Binding your self-published printed book in Australia

Binding is a very important decision for any author wanting to self-publish their book in Australia.

The binding type will impact the final price of the book. Perfect binding is cheap even if an author uses the expensive version of Perfect PUR binding. Sewn binding will give your book a premium feel – but it costs!  Saddle stitching is a time-honoured favourite – it is great for the budget production of childrens books.

1. Perfect Binding

Perfect binding book self-published book Australia

Perfect book binding

Perfect binding is a book binding method where the pages of a book are glued together at the spine, as opposed to being sewn or stapled. This method is commonly used for paperbacks, hardcover novels, and annual reports. In perfect binding, the pages are cut to size, glued together at the spine, and then attached to a cover. The cover is usually made of thicker paper or cardboard and is glued to the spine of the book. Perfect binding is a cost-effective and efficient way to bind books, making it a popular choice for book printing in Australia and other countries.

 

2. Sewn Book Binding

Sewn binding, also known as case binding, is a traditional bookbinding method used in book publishing. In this method, the pages of the book are sewn together with thread, creating a strong, and durable binding. This method is commonly used for hardcover books and is considered to be one of the most durable forms of bookbinding.

Sewn binding is deployed for high quality, long lasting books that will be handled regularly. These sorts of books include textbooks or artbooks. While a novel will only be read just once, a coffee table book – an artbook – might be picked up 250 times over a ten years. Textbooks might be read by thousands of students borrowing from a university library (and quite badly treated). It is considered a premium binding option and is more expensive than other binding methods like perfect binding.

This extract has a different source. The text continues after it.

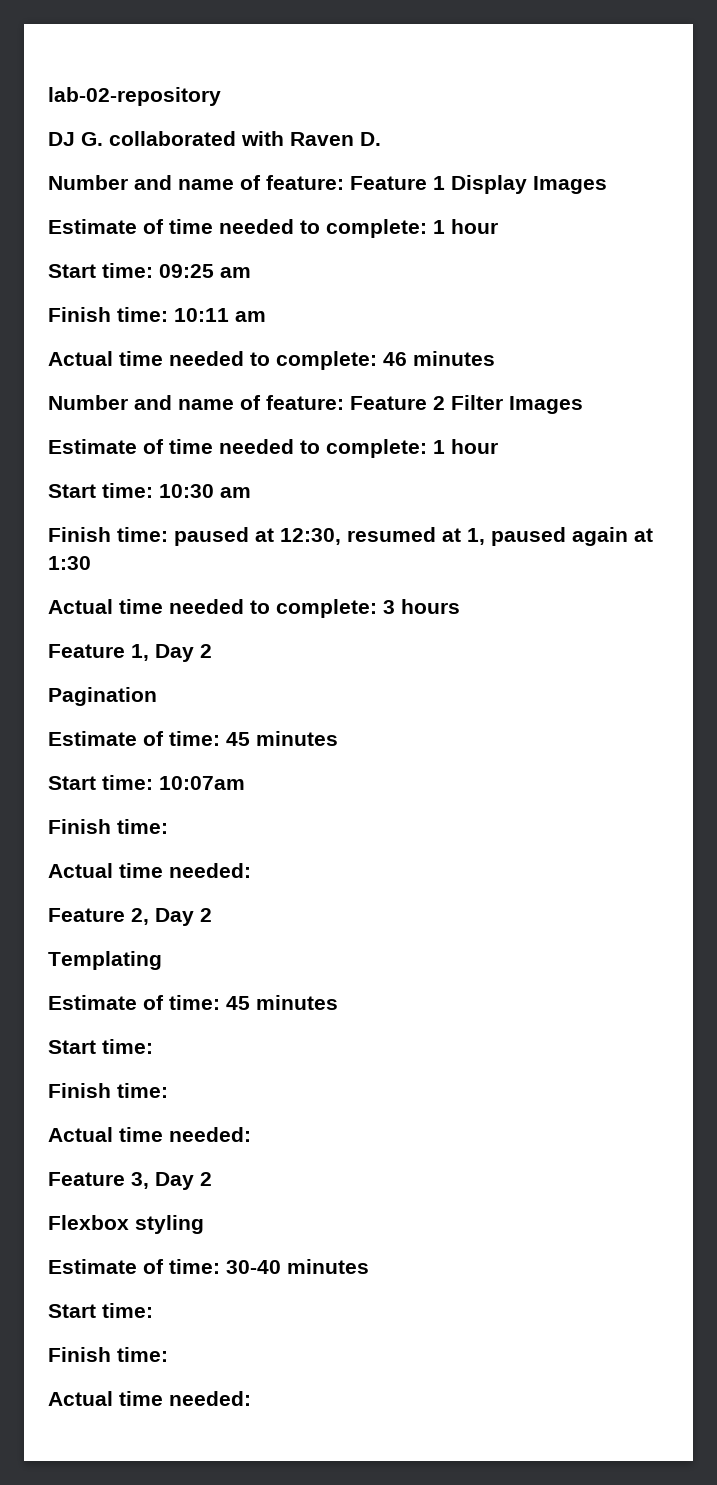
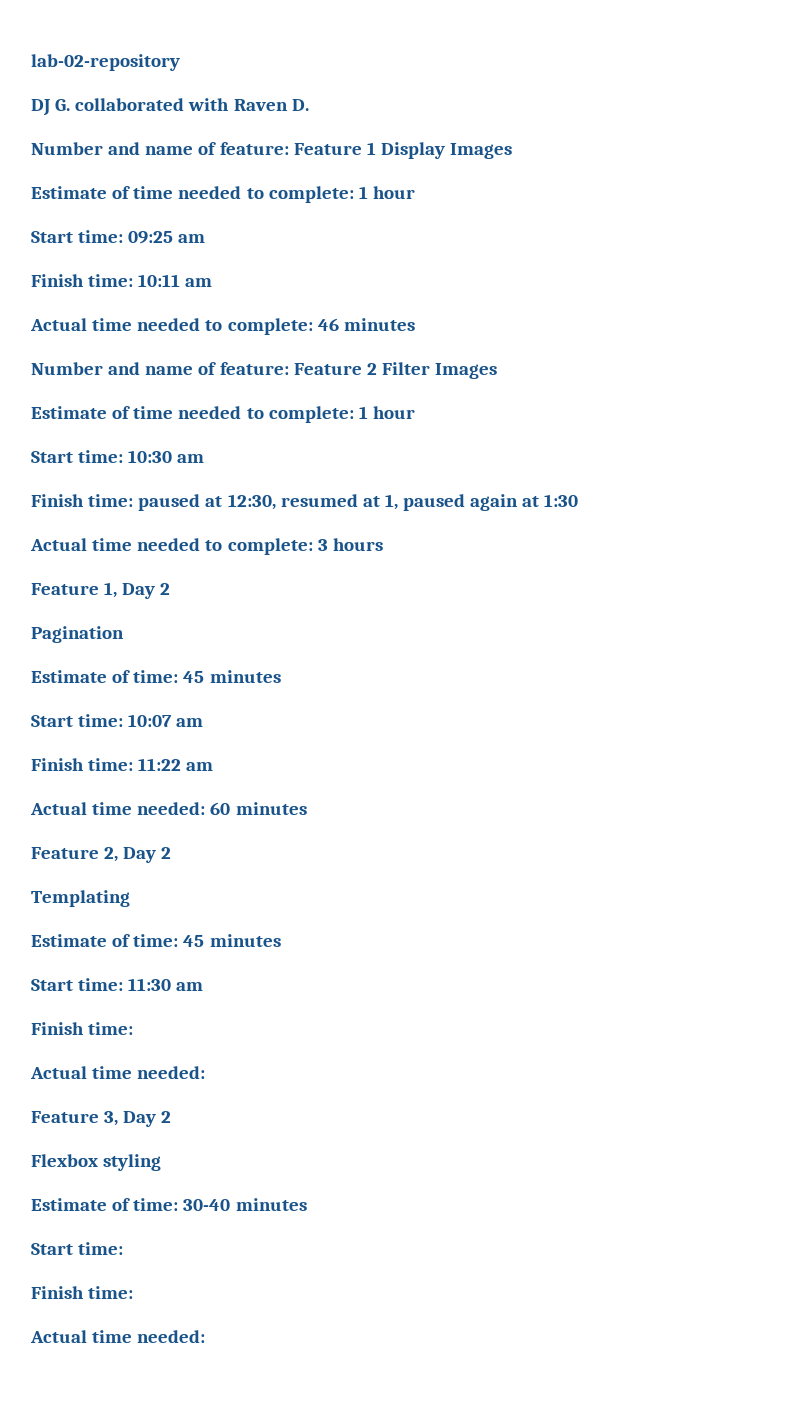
[159,776,245,790] [48,819,168,834] [48,863,251,878] 10:07am // Finish time: // Actual time needed: -> [128,714,204,727] [31,758,214,771] [30,802,307,815] 10:07 am // Finish time: 11:22 am // Actual time needed: 60 minutes
(153, 1046) none -> [128,978,204,991] 11:30 am

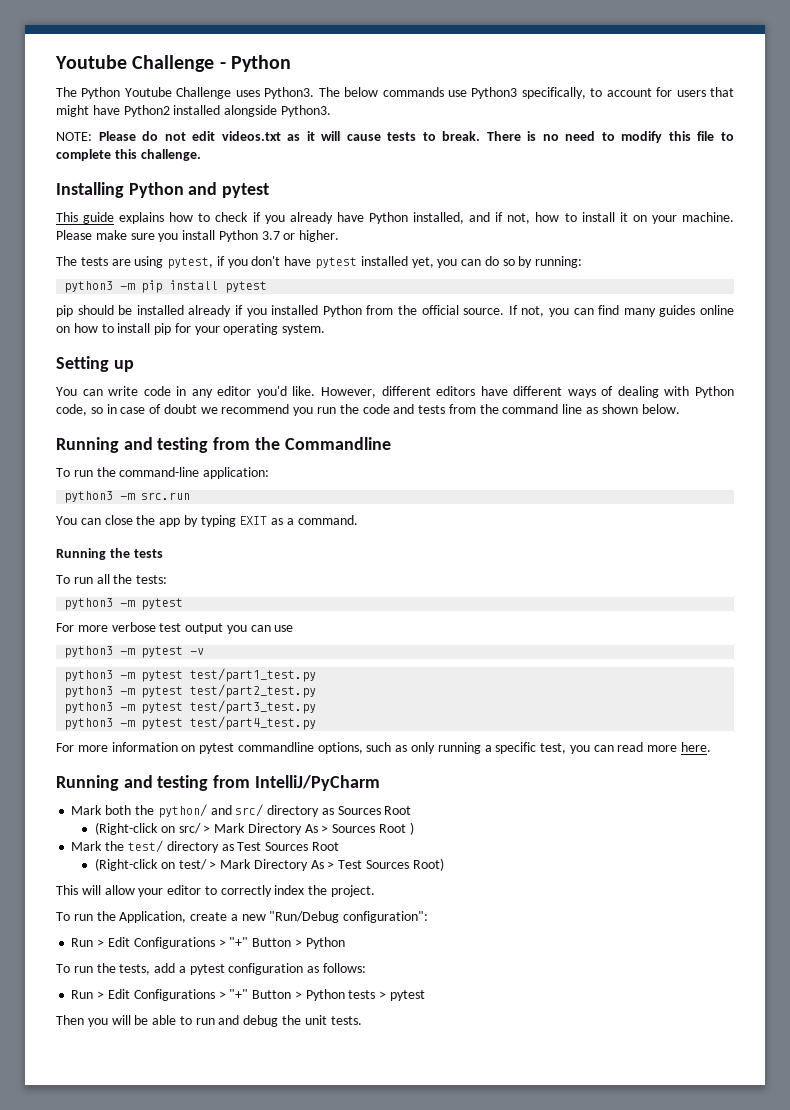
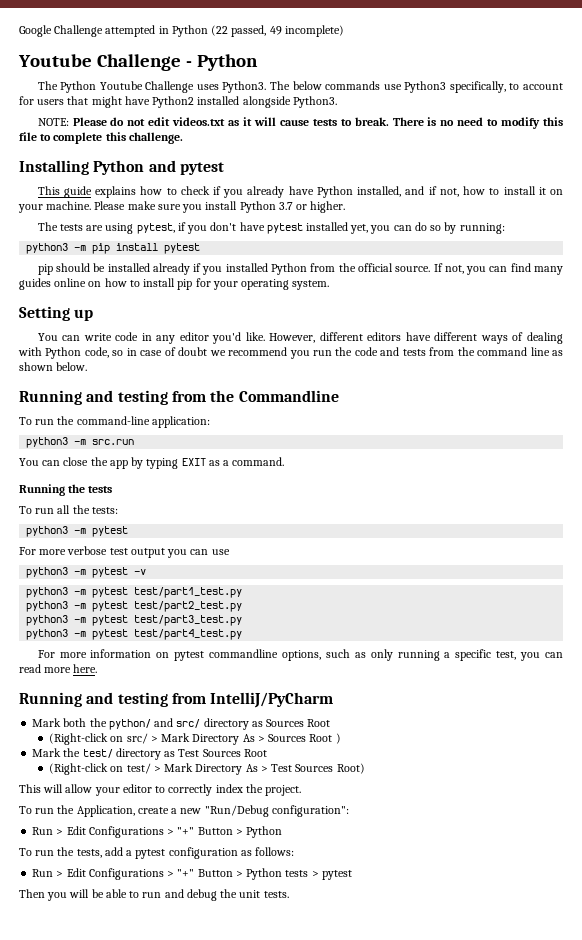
(55, 62) none -> [19,25,344,37] Google Challenge attempted in Python (22 passed, 49 incomplete) //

For the self-published author the decision to use section sewing is largely determined by the expected sales price of the book but also importantly the impression the book is intended to make on readers. Section sewing screams quality!

In the sewn binding process, the pages of the book are first gathered together and collated in the correct order. Next, a strip of fabric or paper called a “binding strip” is sewn through the pages, attaching them together. The spine of the book is then glued to a stiff cover board, which is then covered in cloth or paper. The book’s title and other information are printed on the spine and front cover of the book.

For books produced in sections (and sewn together), it is necessary to have the page count to be a multiple of four. For example a 155 page book will not work as a section sewn book i.e. 155/4=38.75 (a fraction). A 156 page book is divisible by 4 i.e. 156/4=39. Thirty-nine is an integer – a number that is not a fraction.

This is easier to understand with an image. The sections (sometimes referred to as signatures) contain sections as all multiples of four e.g. 40 pages in a section, sewn together and bound into a book.

Book printing and binding - sections

Sections/signatures sewn together and glued to the spine.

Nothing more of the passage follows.